This week I am winging my way back to Utah to attend the Woodstock of LDS writing Conferences: LDS Storymakers. It is a pretty big deal for the LDS writing community. The way I see it there are three main things that writers do there:
1) Work on developing their writing skills by attending classes and workshops.
2) Learn to navigate the publishing world, and get their foot in the door.
3) Socialize, network and “party” (Mormon-style.)
I attended last year as a rookie, wide-eyed and eager to learn. This year I am going back much the same, except that this year I am also part of the faculty. Yes, I have been chosen to teach a class.
What? MMM teaching a class at a Conference surrounded by seasoned, professional writers? It is true, and it should be lots of fun! Even though I am not a traditional novel-type writer, there are a couple of reason I figure I have been selected to participate.
First, Storymakers is making a conscious effort to provide more resources for the non-fiction crowd. That means folks like me – people who write blogs, history, spiritual, self-help and instructional stuff. Not everybody writes novels, even though the lion’s share of Storymakers attendees do.

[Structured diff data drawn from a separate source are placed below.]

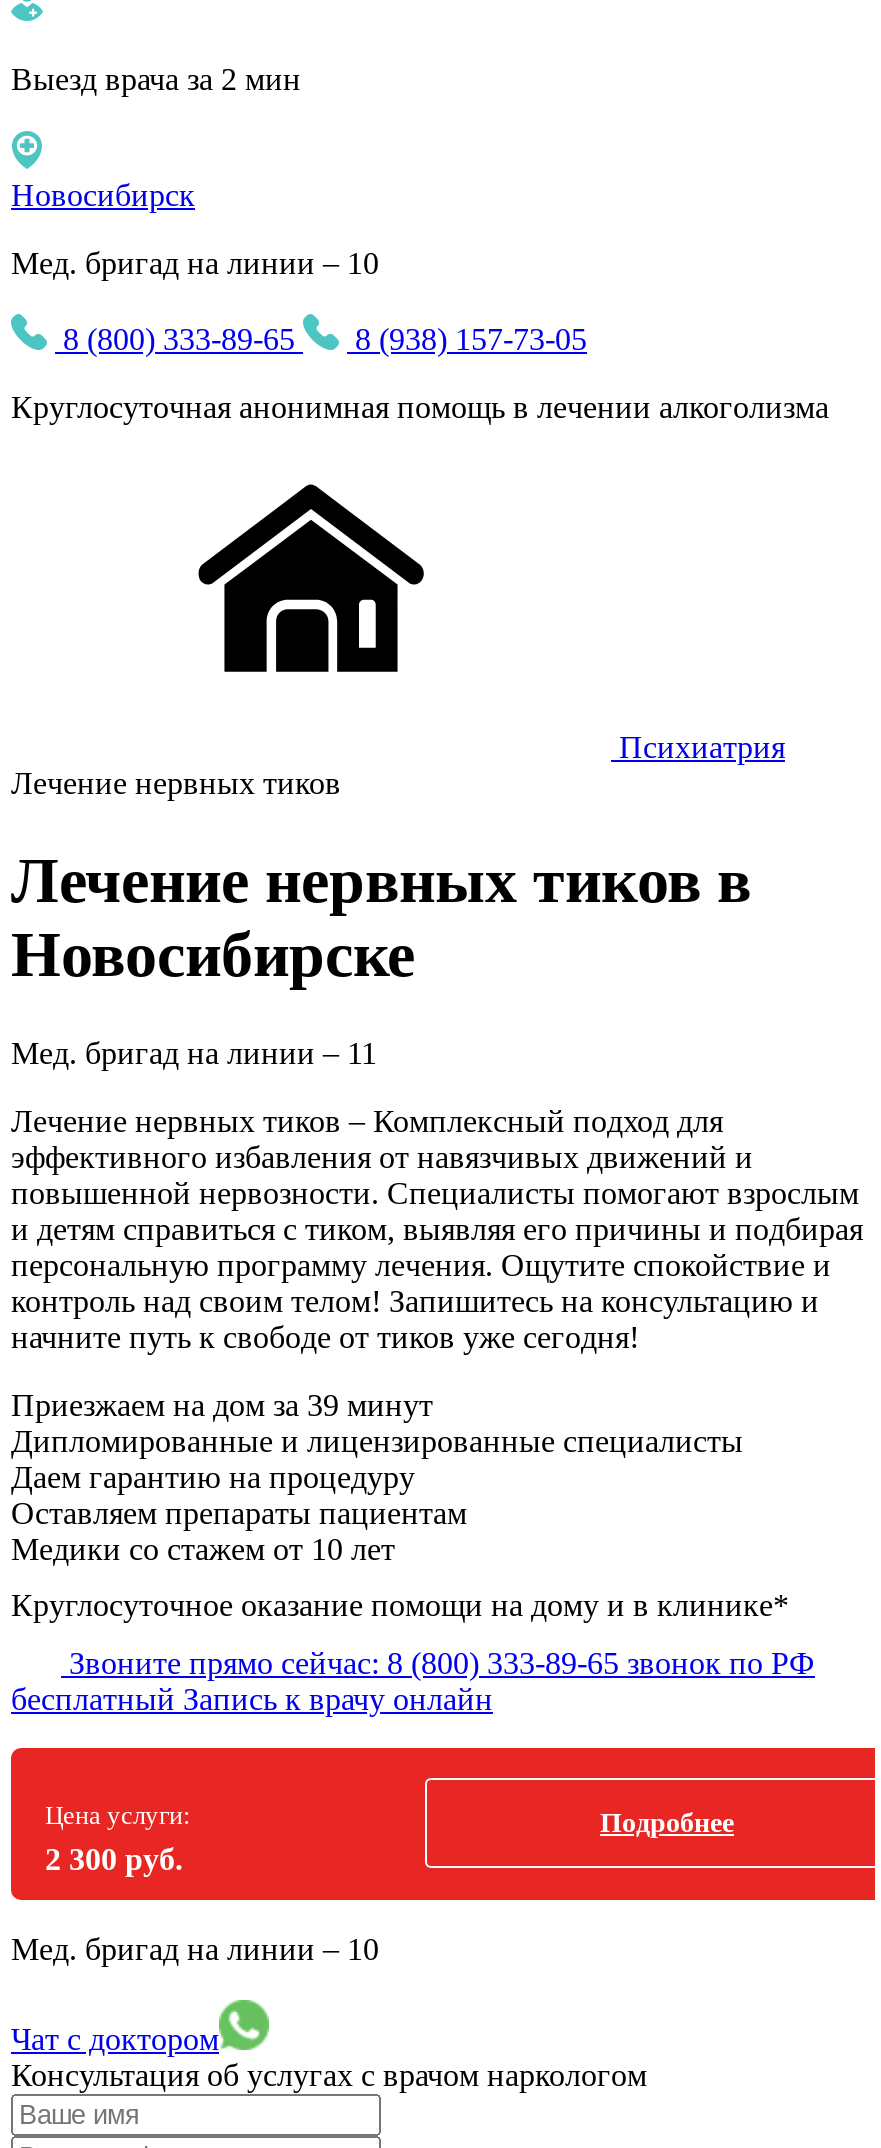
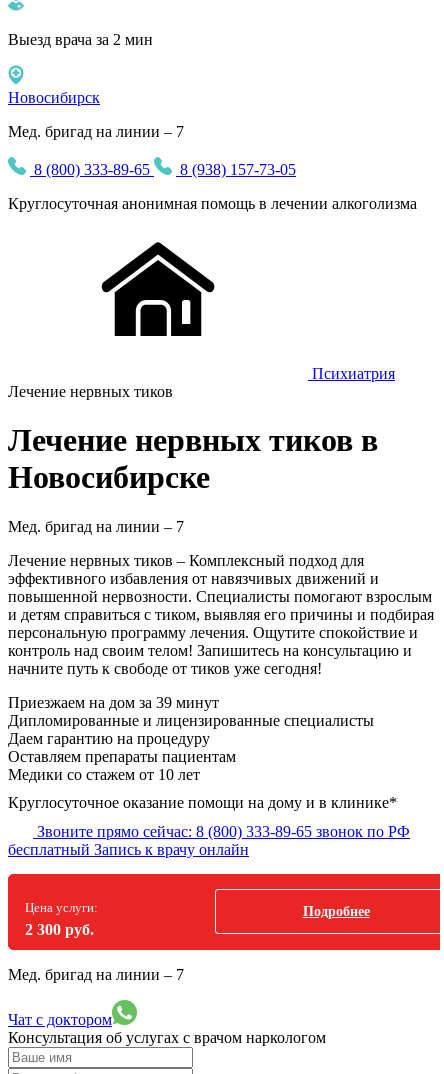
- Мед. бригад на линии – 10
+ Мед. бригад на линии – 7

- Мед. бригад на линии – 11
+ Мед. бригад на линии – 7

- Мед. бригад на линии – 10
+ Мед. бригад на линии – 7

Second, I have some experience in non-fiction writing, specifically this blog. This post is number 1,154 on ye old Middleaged Mormon Man. I am closing in on a million words. That is a big pile of posts, and if you dig, you might find a handful of gems in that pile. In a word, I am kinda prolific.
The number one question I get when discussing my blog with other writers is this: “How do you keep coming with new ideas to write about?”
Easy peasy. That is the subject of the class I will be teaching.
I’m not a big believer in writer’s block – probably because I have never experienced it. There is always something to write about, and always something to use to teach larger issues. If you have been reading me for long, you know that is what I am about: Finding lessons in everyday life, and finding new ways to teach old truths,
I believe that this ability can be taught – or at least that is what I will be attempting to do. And I will not be using any safety devices.
Now it follows that religious bloggers would be interested in this, but I think it could prove valuable to writers of all stripes. The writing world has changed, and many publishers expect their writers to bring an audience with them, and that usually requires some sort of social media presence – enter blogging.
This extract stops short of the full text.